Various fossil fuels contain components other than hydrogen and carbon, such as sulfur. Combusting such fuels may emit objectionable amounts of gaseous sulfur compounds into the atmosphere. For example, petroleum, coke, coal and heavy residue from hydrocarbon refining processes often contain relatively high contents of sulfur and nitrogen compounds. In addition, some liquid and gaseous fuels contain relatively large amounts of sulfur compounds. Such liquid fuels, while unsuitable for use directly in furnaces, may be processed to remove objectionable components. Solid fuels are generally more difficult to process to remove undesirable sulfur and nitrogen compounds and are less convenient to transport than liquid and gaseous fuels.
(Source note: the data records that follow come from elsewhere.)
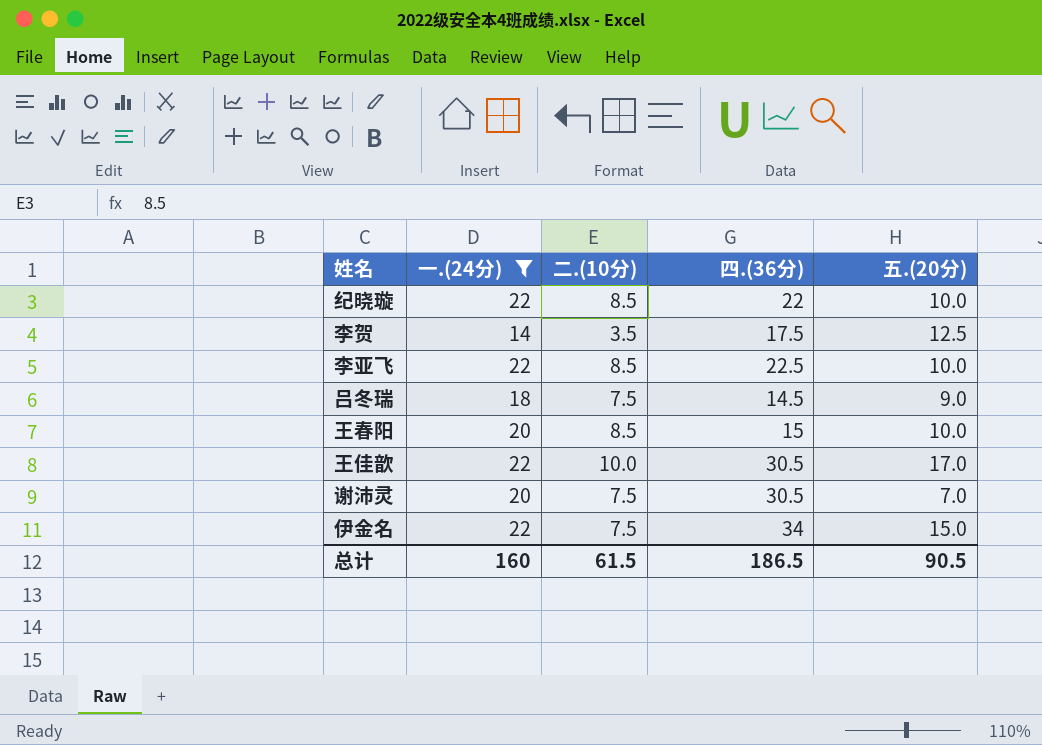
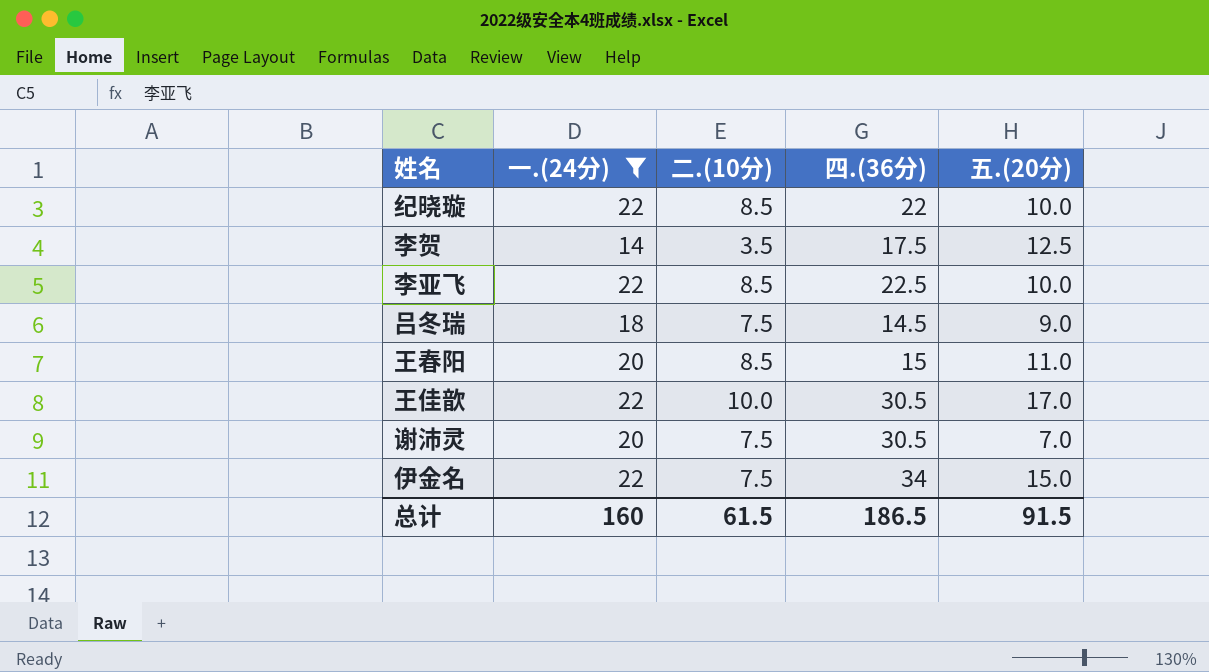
王春阳 | 五.(20分): 10.0 -> 11.0
总计 | 五.(20分): 90.5 -> 91.5

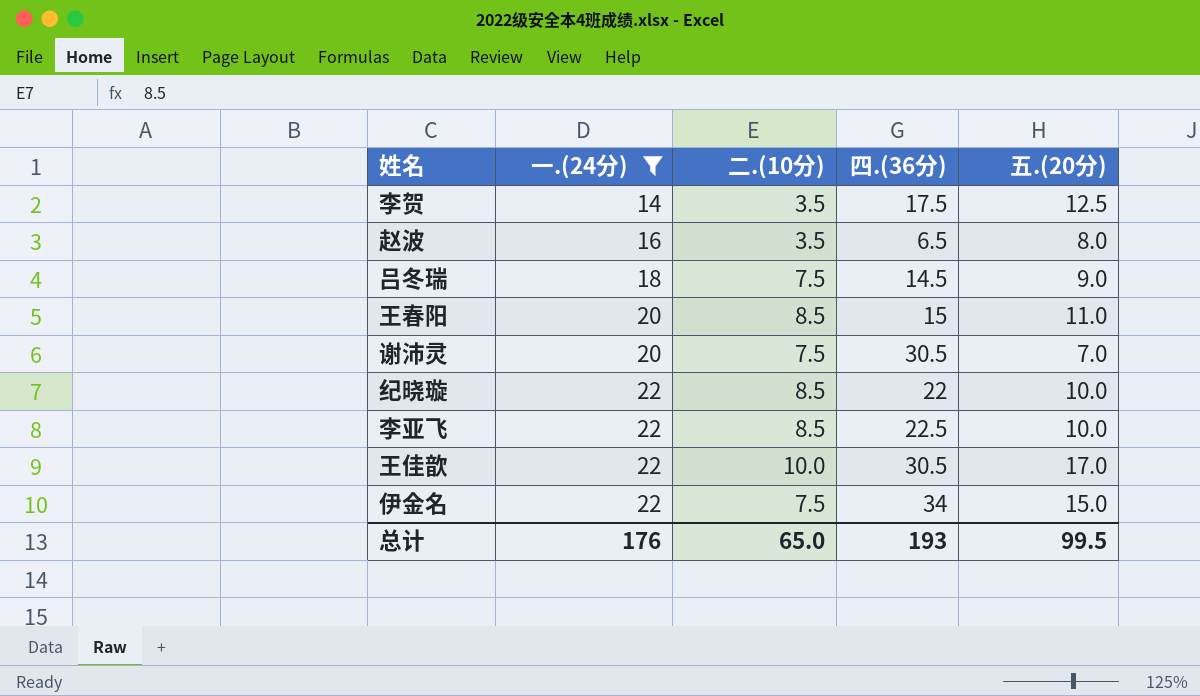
row order: none -> 一.(24分) ascending
row 赵波: none -> 16 | 3.5 | 6.5 | 8.0
总计 | 一.(24分): 160 -> 176
总计 | 二.(10分): 61.5 -> 65.0
总计 | 四.(36分): 186.5 -> 193
总计 | 五.(20分): 91.5 -> 99.5

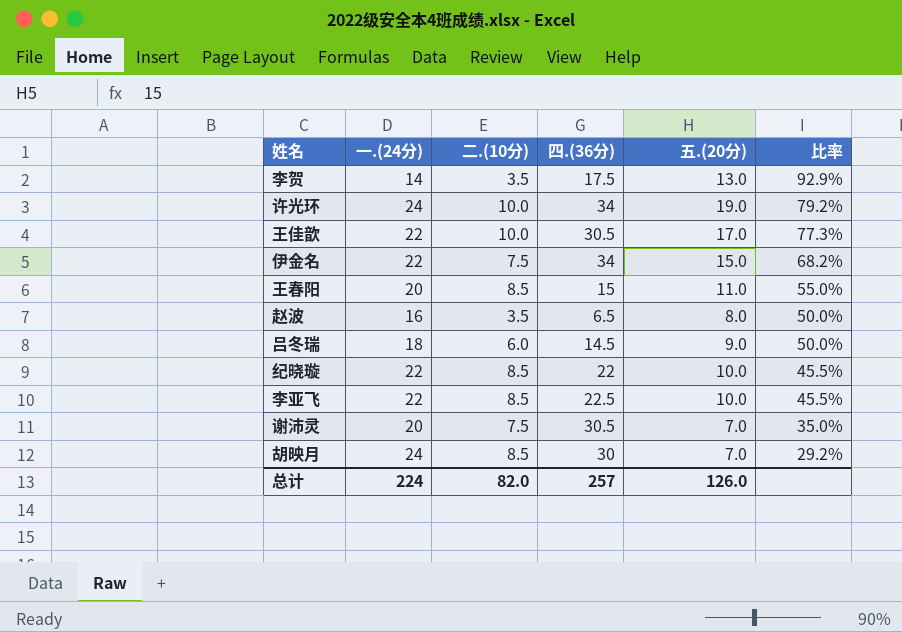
filter: 一.(24分) != 24 -> none
row order: 一.(24分) ascending -> 比率 descending
column 比率 | formula: none -> [五.(20分)] / [一.(24分)]
李贺 | 五.(20分): 12.5 -> 13.0
吕冬瑞 | 二.(10分): 7.5 -> 6.0
总计 | 一.(24分): 176 -> 224
总计 | 二.(10分): 65.0 -> 82.0
总计 | 四.(36分): 193 -> 257
总计 | 五.(20分): 99.5 -> 126.0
It is well known that various carbonaceous fuels (i.e., fossil fuels) may be converted to reducing gas, fuel gas, or synthesis gas (syngas) comprising carbon monoxide and hydrogen by partial oxidation at an elevated reaction temperature and pressure. In these processes, a fossil fuel, such as coal, is reacted with an oxygen-containing gas, usually commercially pure oxygen, in a closed, compact reactor at an autogenous temperature within a range of about 1000° to 1600° C. The reaction zone is usually maintained at a pressure above about 100 pounds per square inch gauge (psig) and may be as high as 3000 psig; usually the process reaction pressures during steady state operation are in the range of 200 to 1200 psig. Steam may be introduced into the reaction zone to assist in the dispersion of fuel in the reactor. Steam also assists in control of the reaction temperature and acts as a reactant thereby decreasing the amount of free oxygen required in the process.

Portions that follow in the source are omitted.